# Your task
Exactly as written, write out the lines below from the first to the one containing "- absence of", inclusive. Pictures do not belong in the copy.

(Extracted data begins)

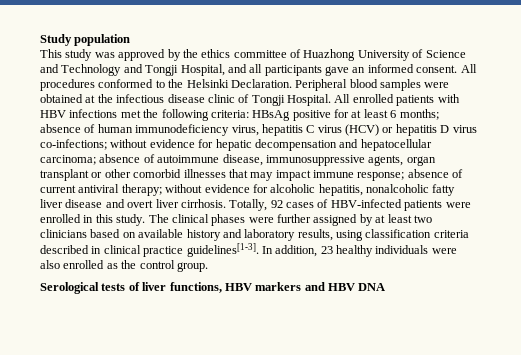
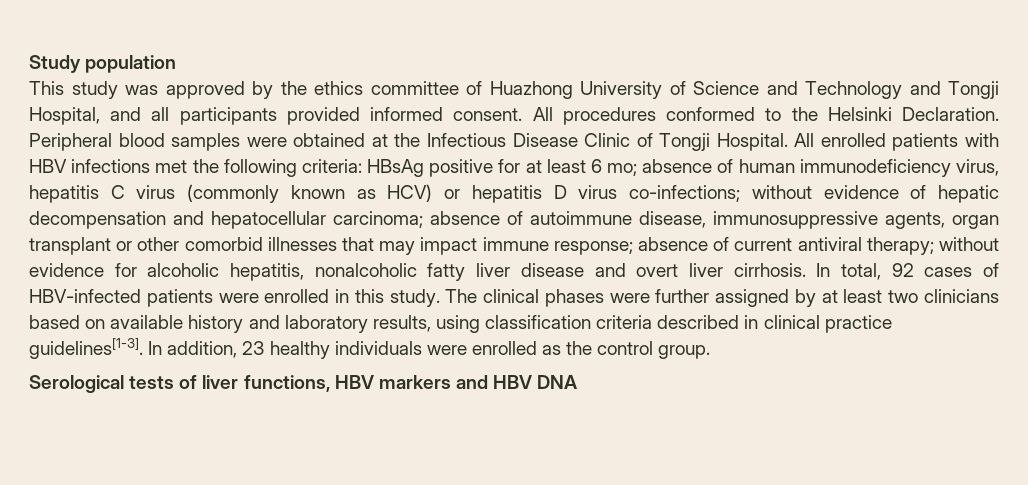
- This study was approved by the ethics committee of Huazhong University of Science and Technology and Tongji Hospital, and all participants gave an informed consent.
+ This study was approved by the ethics committee of Huazhong University of Science and Technology and Tongji Hospital, and all participants provided informed consent.
- Peripheral blood samples were obtained at the infectious disease clinic of Tongji Hospital.
+ Peripheral blood samples were obtained at the Infectious Disease Clinic of Tongji Hospital.
- HBsAg positive for at least 6 months;
+ HBsAg positive for at least 6 mo;
- absence of human immunodeficiency virus, hepatitis C virus (HCV) or hepatitis D virus co-infections;
+ absence of human immunodeficiency virus, hepatitis C virus (commonly known as HCV) or hepatitis D virus co-infections;
- without evidence for hepatic decompensation and hepatocellular carcinoma;
+ without evidence of hepatic decompensation and hepatocellular carcinoma;
- Totally, 92 cases of HBV-infected patients were enrolled in this study.
+ In total, 92 cases of HBV-infected patients were enrolled in this study.
- In addition, 23 healthy individuals were also enrolled as the control group.
+ In addition, 23 healthy individuals were enrolled as the control group.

(Extracted data ends)

# Task result
- This study was approved by the ethics committee of Huazhong University of Science and Technology and Tongji Hospital, and all participants gave an informed consent.
+ This study was approved by the ethics committee of Huazhong University of Science and Technology and Tongji Hospital, and all participants provided informed consent.
- Peripheral blood samples were obtained at the infectious disease clinic of Tongji Hospital.
+ Peripheral blood samples were obtained at the Infectious Disease Clinic of Tongji Hospital.
- HBsAg positive for at least 6 months;
+ HBsAg positive for at least 6 mo;
- absence of human immunodeficiency virus, hepatitis C virus (HCV) or hepatitis D virus co-infections;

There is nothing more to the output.